*** Opening SUPPLIED INFORMATION ***
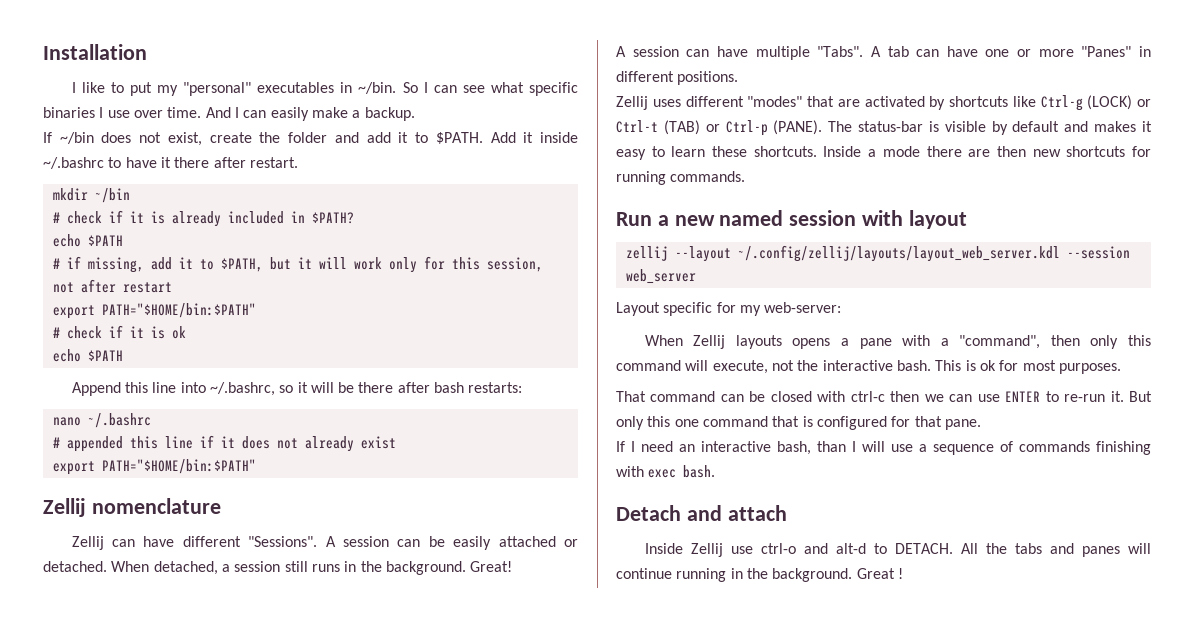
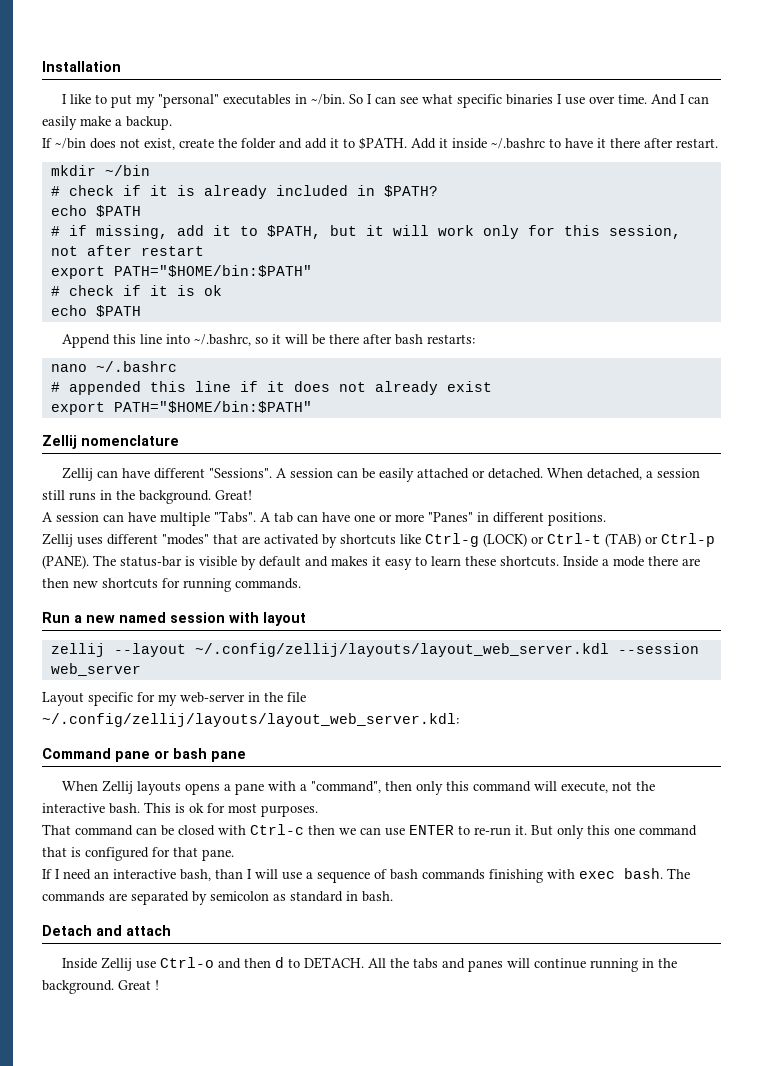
- Layout specific for my web-server:
+ Layout specific for my web-server in the file ~/.config/zellij/layouts/layout_web_server.kdl:
+ Command pane or bash pane
- That command can be closed with ctrl-c then we can use ENTER to re-run it.
+ That command can be closed with Ctrl-c then we can use ENTER to re-run it.
- If I need an interactive bash, than I will use a sequence of commands finishing with exec bash.
+ If I need an interactive bash, than I will use a sequence of bash commands finishing with exec bash. The commands are separated by semicolon as standard in bash.
- Inside Zellij use ctrl-o and alt-d to DETACH.
+ Inside Zellij use Ctrl-o and then d to DETACH.

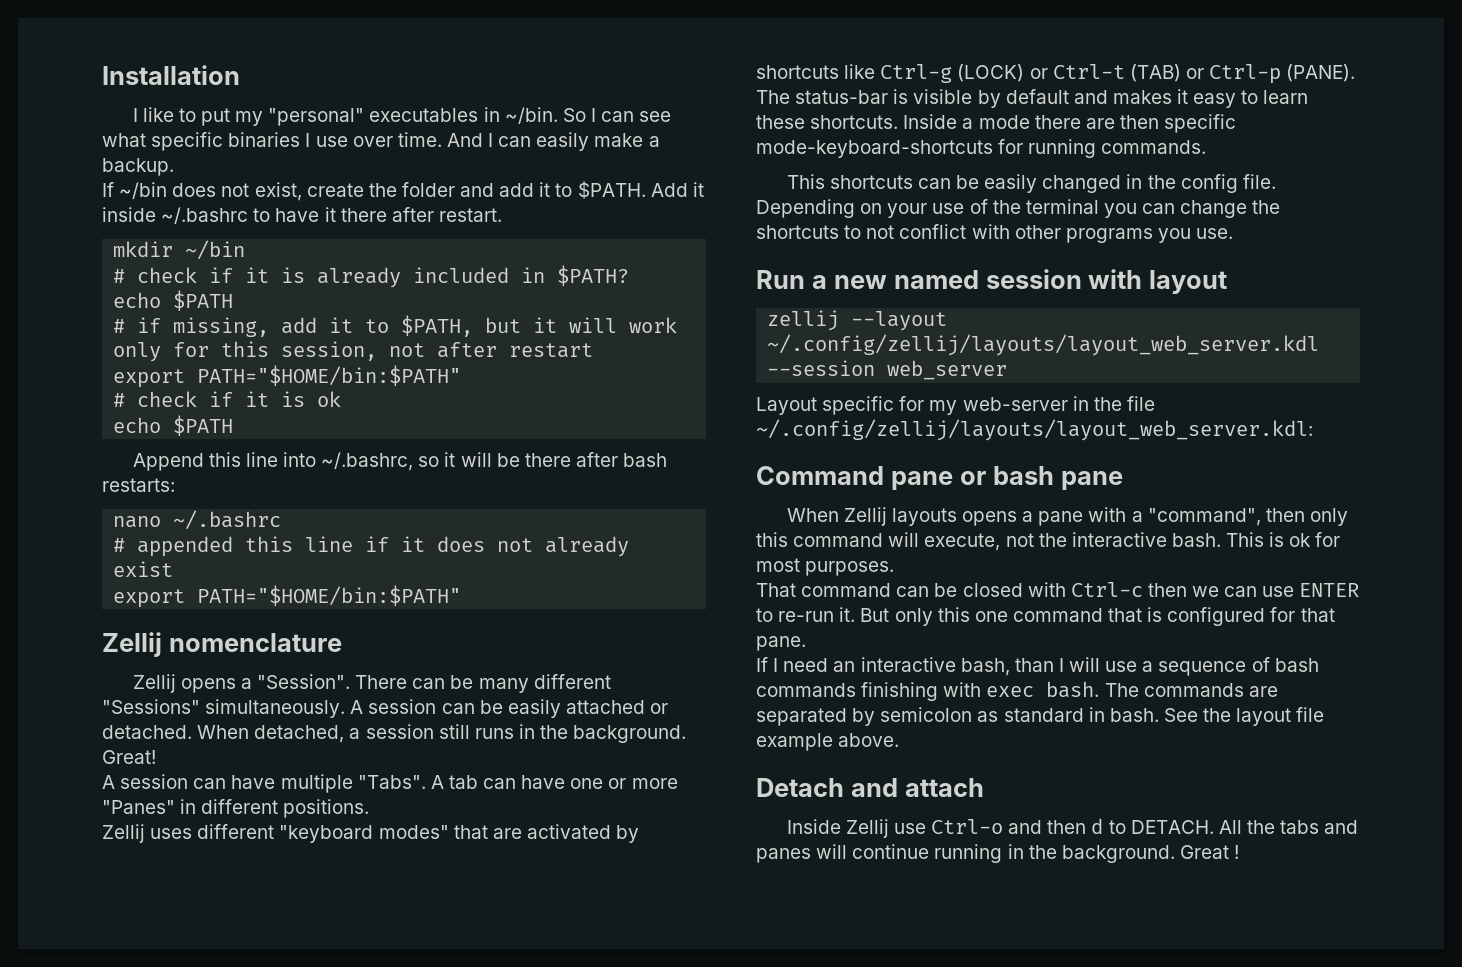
- Zellij can have different "Sessions".
+ Zellij opens a "Session". There can be many different "Sessions" simultaneously.
- Zellij uses different "modes" that are activated by shortcuts like Ctrl-g (LOCK) or Ctrl-t (TAB) or Ctrl-p (PANE).
+ Zellij uses different "keyboard modes" that are activated by shortcuts like Ctrl-g (LOCK) or Ctrl-t (TAB) or Ctrl-p (PANE).
- Inside a mode there are then new shortcuts for running commands.
+ Inside a mode there are then specific mode-keyboard-shortcuts for running commands.
+ This shortcuts can be easily changed in the config file. Depending on your use of the terminal you can change the shortcuts to not conflict with other programs you use.
+ See the layout file example above.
*** Closing SUPPLIED INFORMATION ***
YOUR GOAL -> Count how many lines of the listing above include the word "exec", then reply with that count and no other text.

EXPECTED OUTPUT -> 2